Here’s the first image of the “dark side” of the moon from Luna 3, with the caption “The first image returned by Luna 3 showed the far side of the Moon was very different from the near side, most noticeably in its lack of lunar maria (the dark areas).”

  • 1985 – Four men from the Palestine Liberation Front hijack the MS Achille Lauro off the coast of Egypt.
  • 1988 – A hunter discovers three gray whales trapped under the ice near Alaska; the situation becomes a multinational effort to free the whales.
  • 1996 – Fox News Channel begins broadcasting.
  • 1998 – Matthew Shepard, a gay student at the University of Wyoming, is found tied to a fence after being savagely beaten by two young adults in Laramie, Wyoming.

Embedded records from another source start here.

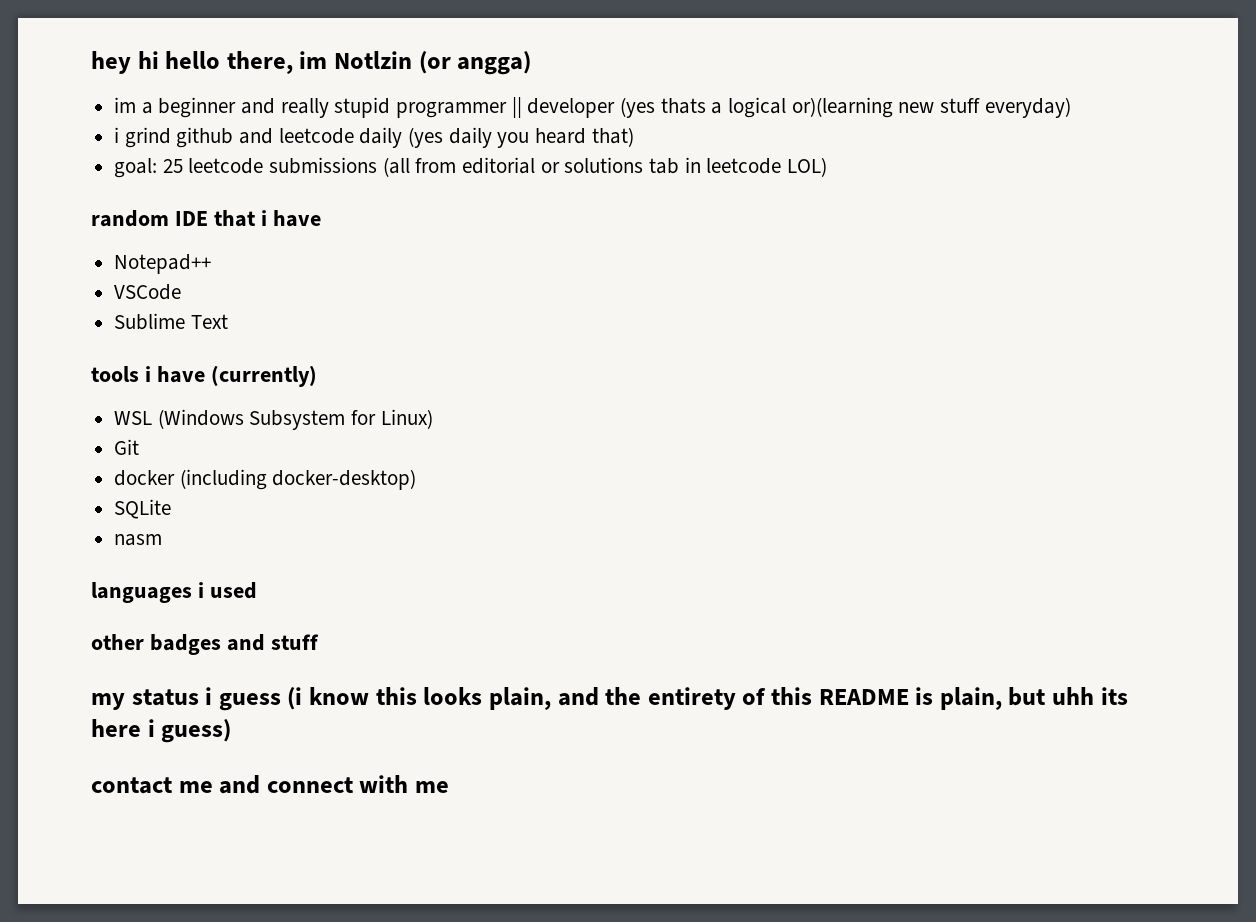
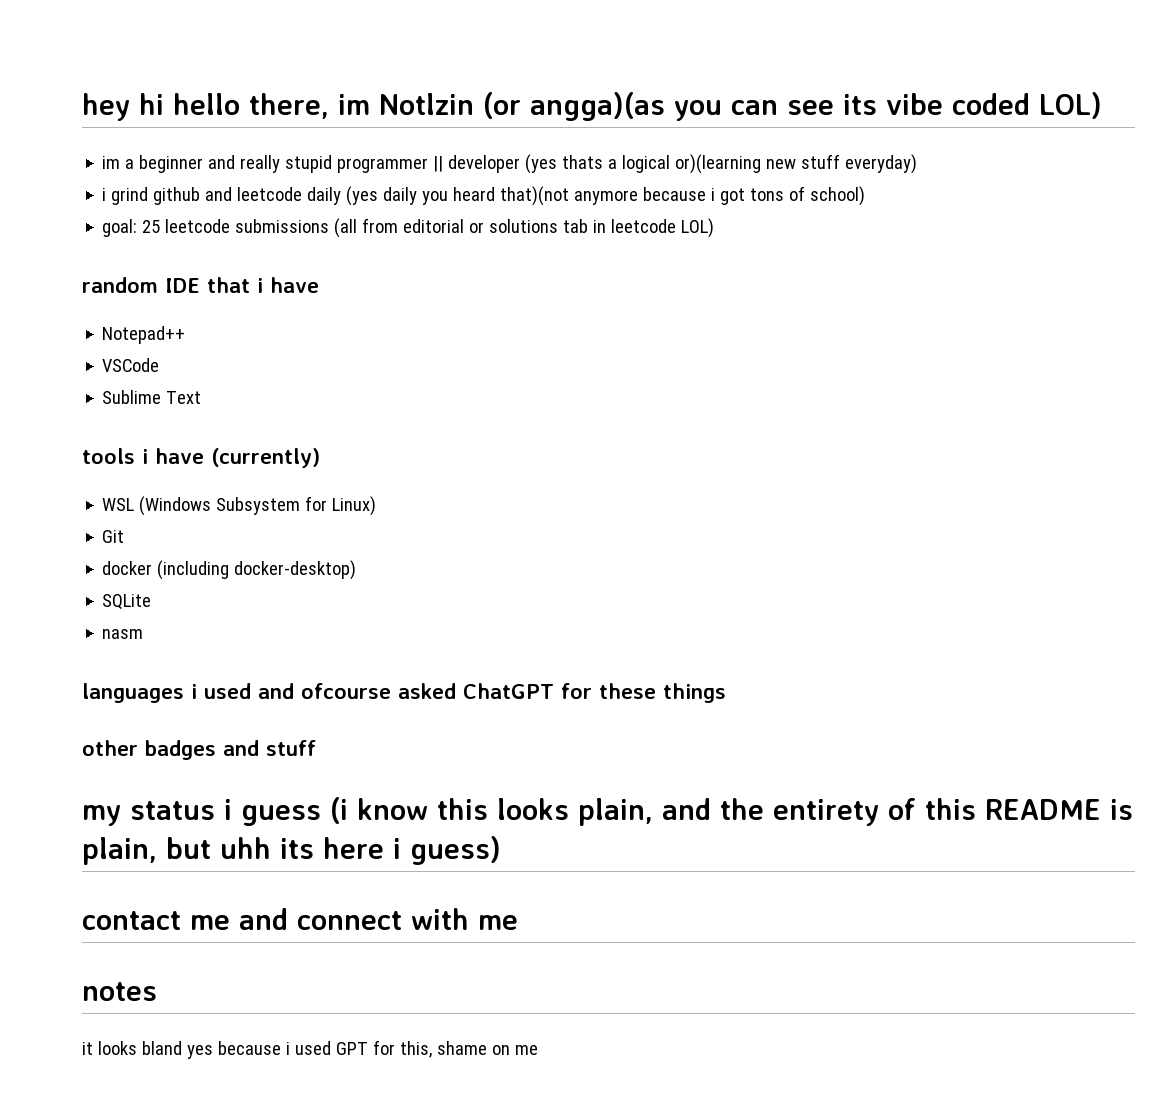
- hey hi hello there, im Notlzin (or angga)
+ hey hi hello there, im Notlzin (or angga)(as you can see its vibe coded LOL)
- i grind github and leetcode daily (yes daily you heard that)
+ i grind github and leetcode daily (yes daily you heard that)(not anymore because i got tons of school)
- languages i used
+ languages i used and ofcourse asked ChatGPT for these things
+ notes
+ it looks bland yes because i used GPT for this, shame on me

I still remember this brutal assault. Shepard lived six days (in a coma) after the assault; both of his assailants are serving life terms in prison. And here’s Shepard, an unwilling martyr to homophobia:

  • 2001 – The U.S. invasion of Afghanistan begins with an air assault and covert operations on the ground. [JAC: We’re still there, with no signs of leaving.]

Notables born on this day include:

  • 1885 – Niels Bohr, Danish physicist and philosopher, Nobel Prize laureate (d. 1962)
  • 1900 – Heinrich Himmler, German commander and politician (d. 1945)
  • 1923 – Irma Grese, German SS officer (d. 1945)

Grese, a vicious woman who was a guard at the Ravensbück and Auschwitz concentration camps, was hanged under British law for war crimes. At 22, she was the youngest woman executed under British law in the 20th century.  She was as the “Hyena of Auschwitz” because of her brutal behavior, and you can read more about her here.  A photo (and boy, does she look mean!):

 

  • 1931 – Desmond Tutu, South African archbishop and activist, Nobel Prize laureate
  • 1934 – Ulrike Meinhof, German far-left terrorist, co-founder of the Red Army Faction, journalist (d. 1976)
  • 1939 – Harry Kroto, English chemist and academic, Nobel Prize laureate (d. 2016)
  • 1952 – Vladimir Putin, Russian colonel and politician, 4th President of Russia
  • 1955 – Yo-Yo Ma, French-American cellist and educator
  • 1964 – Dan Savage, American LGBT rights activist, journalist and television producer
  • 1975 – Tim Minchin, English-Australian comedian, actor, and singer

Those who died on this day include:

  • 1849 – Edgar Allan Poe, American short story writer, poet, and critic (b. 1809)
  • 1925 – Christy Mathewson, American baseball player and manager (b. 1880)
  • 1992 – Allan Bloom, American philosopher and educator (b. 1930)
  • 2009 – Irving Penn, American photographer (b. 1917)

Meanwhile in Dobrzyn, Hili is asking about the library. (I’m told that she can read, but prefers not to!)

Hili: What is in these books?
A: Mainly words, some wise, some beautiful, and some not worth returning to.
In Polish:
Hili: Co jest w tych książkach?
Ja: Głównie słowa, jedne mądre, inne piękne i jeszcze są takie, do których nie warto wracać.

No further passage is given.